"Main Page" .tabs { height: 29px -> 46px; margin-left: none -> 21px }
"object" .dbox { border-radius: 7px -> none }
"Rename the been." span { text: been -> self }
* * *
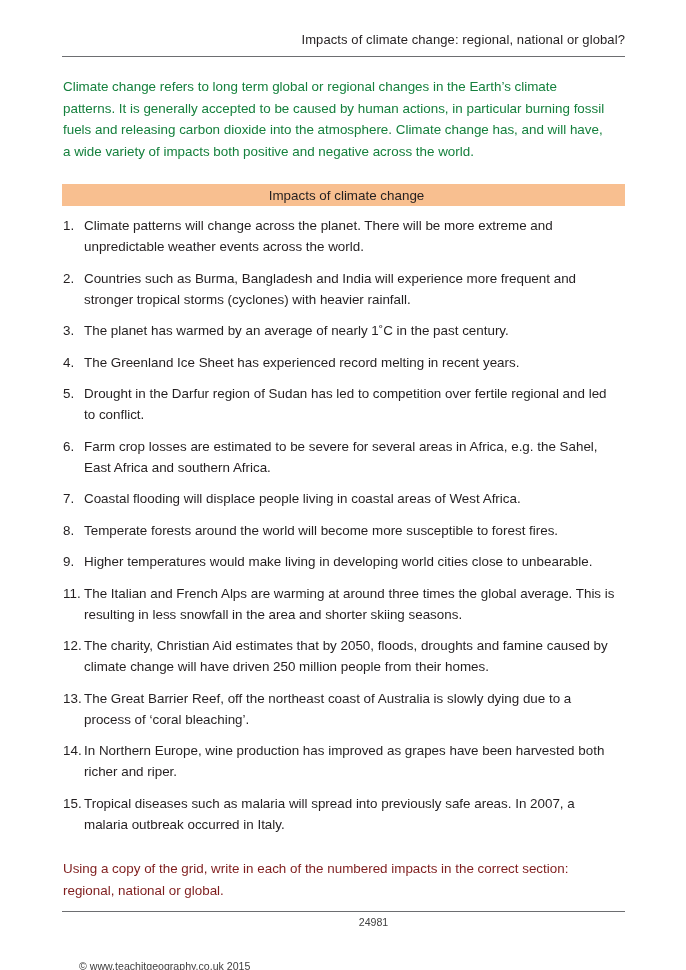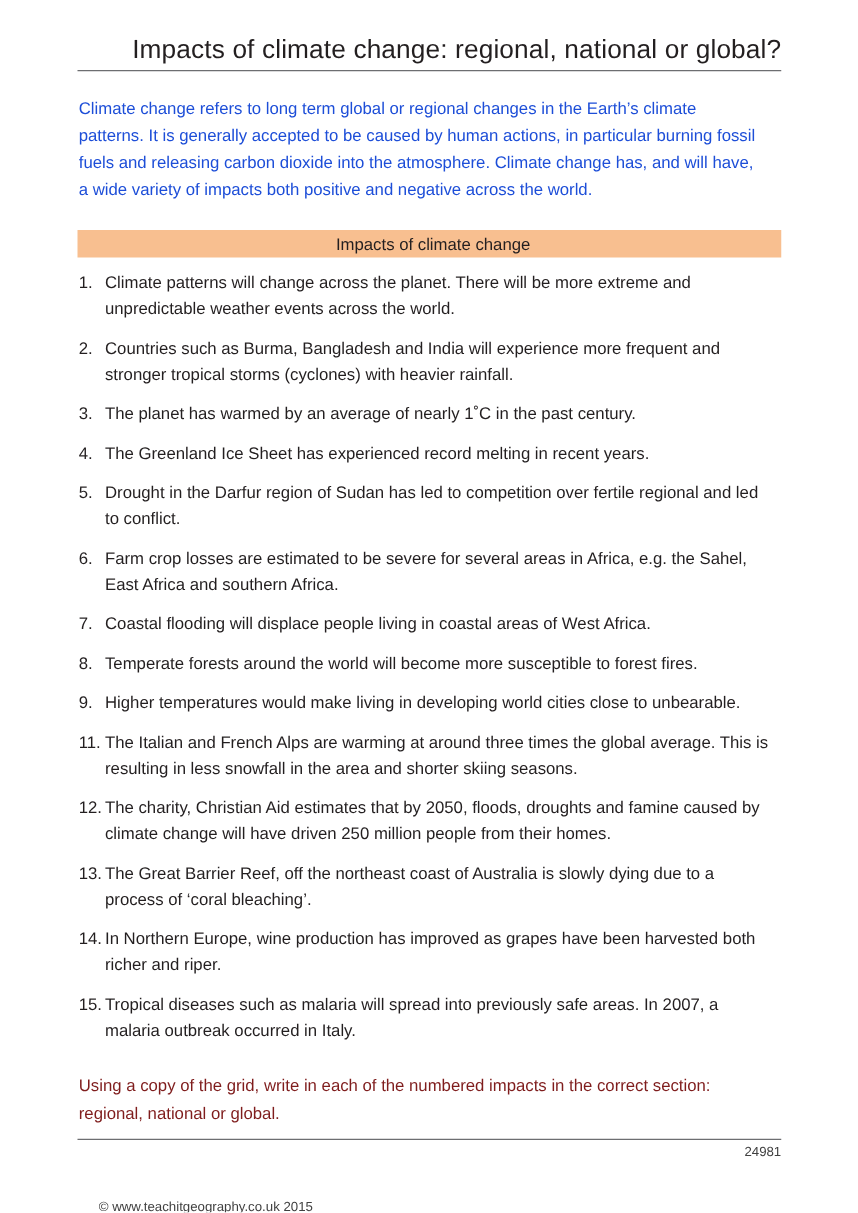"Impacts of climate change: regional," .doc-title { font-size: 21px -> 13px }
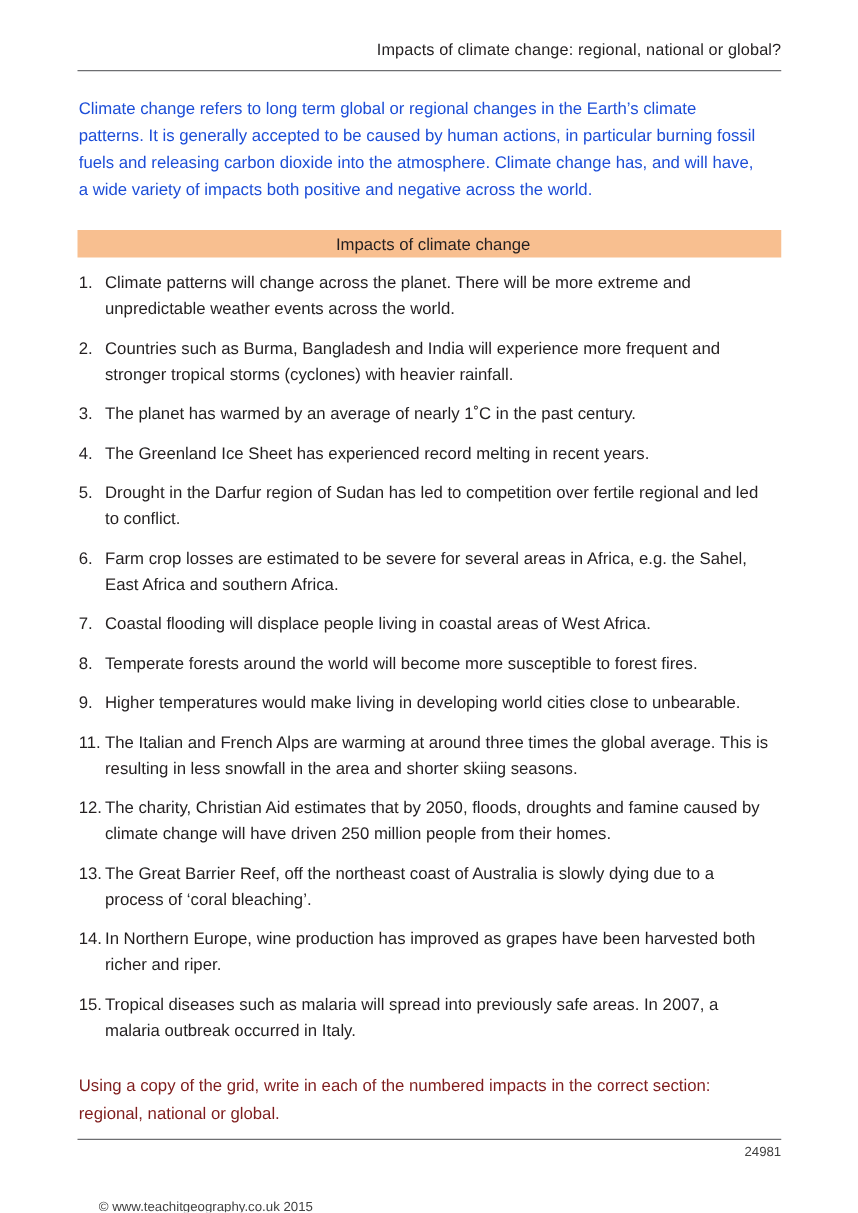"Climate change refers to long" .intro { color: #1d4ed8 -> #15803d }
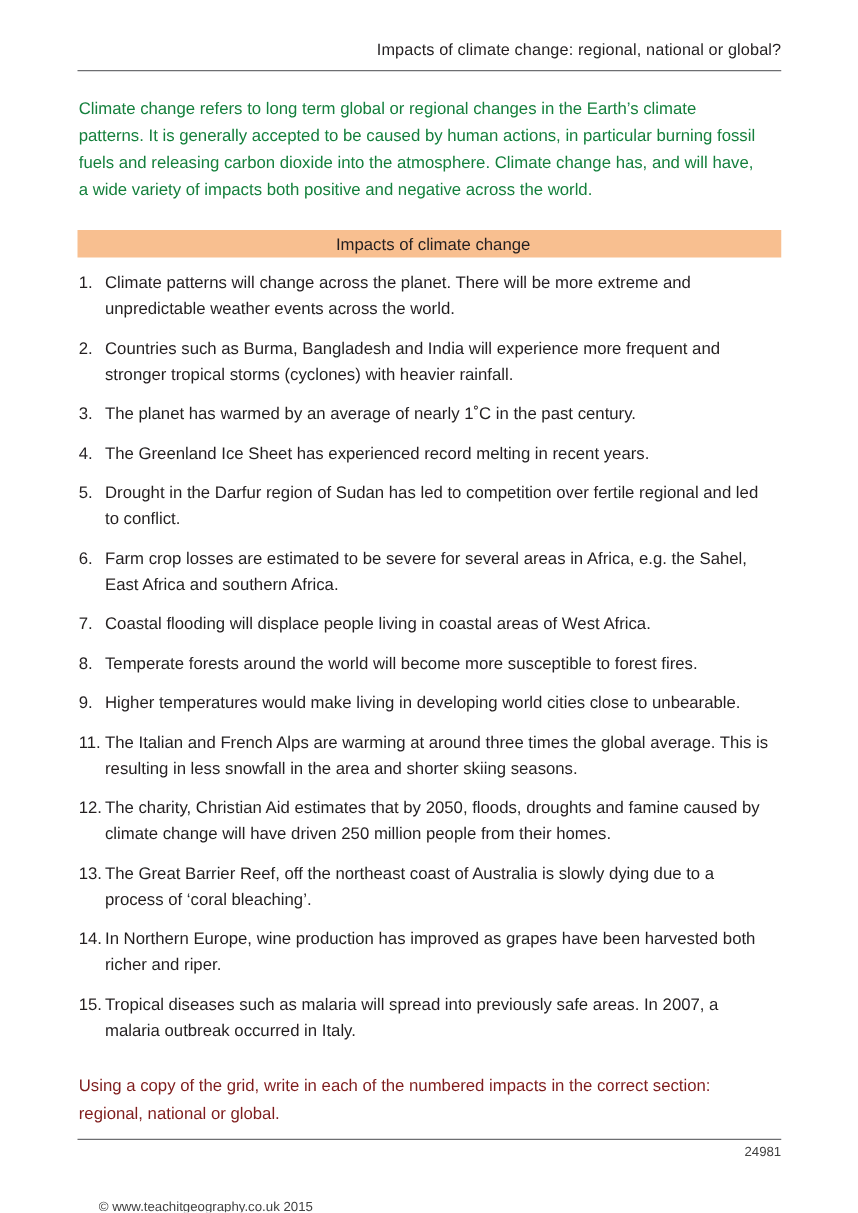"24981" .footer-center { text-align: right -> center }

- [Exercise objective]: Using the data above, set down each line from the line with "font-size: 21px ->" to the line with "text-align: right ->" exactly, both ends included, and leave the pictures behind. Nothing else belongs.

- [Response box]:
"Impacts of climate change: regional," .doc-title { font-size: 21px -> 13px }
"Climate change refers to long" .intro { color: #1d4ed8 -> #15803d }
"24981" .footer-center { text-align: right -> center }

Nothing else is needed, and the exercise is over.